REQUIRED ACTION
Of the lines in the material below, print only those from the one containing "margin-top: none ->" to the one containing "left: 360px ->", ends included, exactly as written and without pictures.

RECORDS TO PROCESS
*****

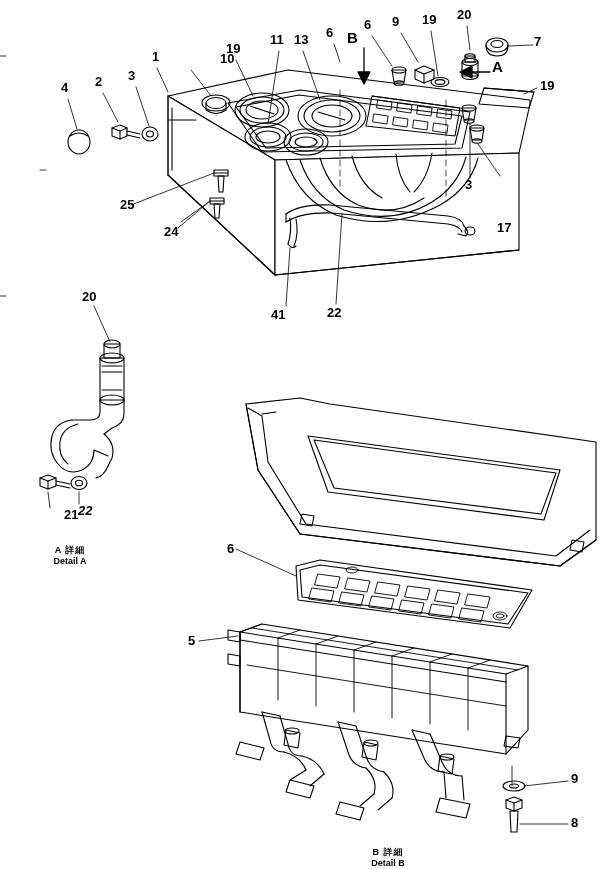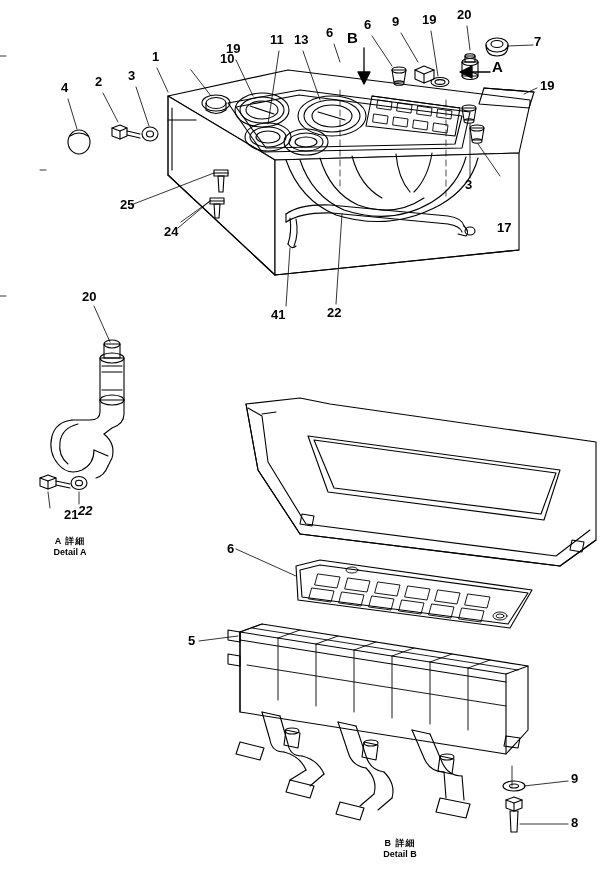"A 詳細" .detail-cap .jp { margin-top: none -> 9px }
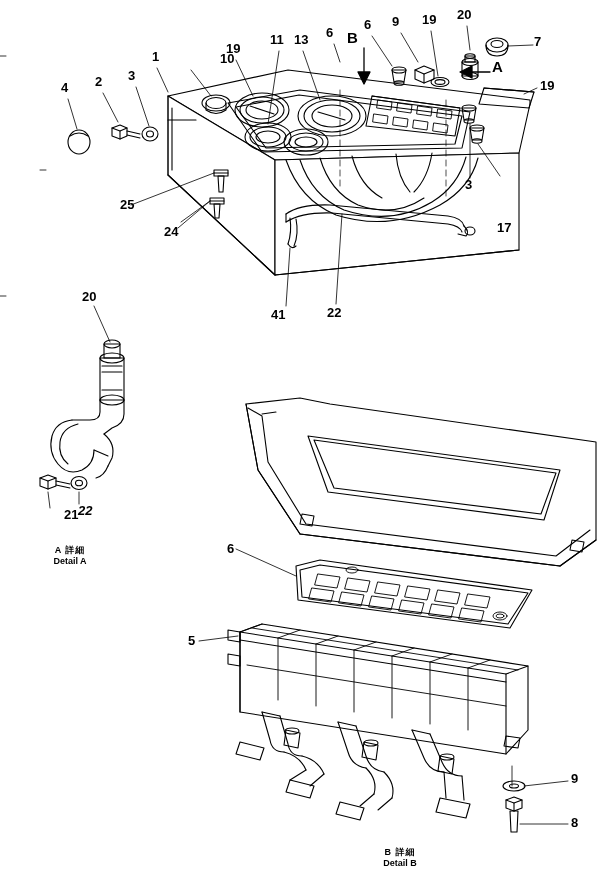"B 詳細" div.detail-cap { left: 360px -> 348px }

*****

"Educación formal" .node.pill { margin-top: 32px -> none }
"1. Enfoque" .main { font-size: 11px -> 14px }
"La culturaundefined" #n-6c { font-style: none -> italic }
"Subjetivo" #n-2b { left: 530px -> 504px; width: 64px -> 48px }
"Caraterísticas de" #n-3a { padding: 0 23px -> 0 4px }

*****

RESULT BELOW
"A 詳細" .detail-cap .jp { margin-top: none -> 9px }
"B 詳細" div.detail-cap { left: 360px -> 348px }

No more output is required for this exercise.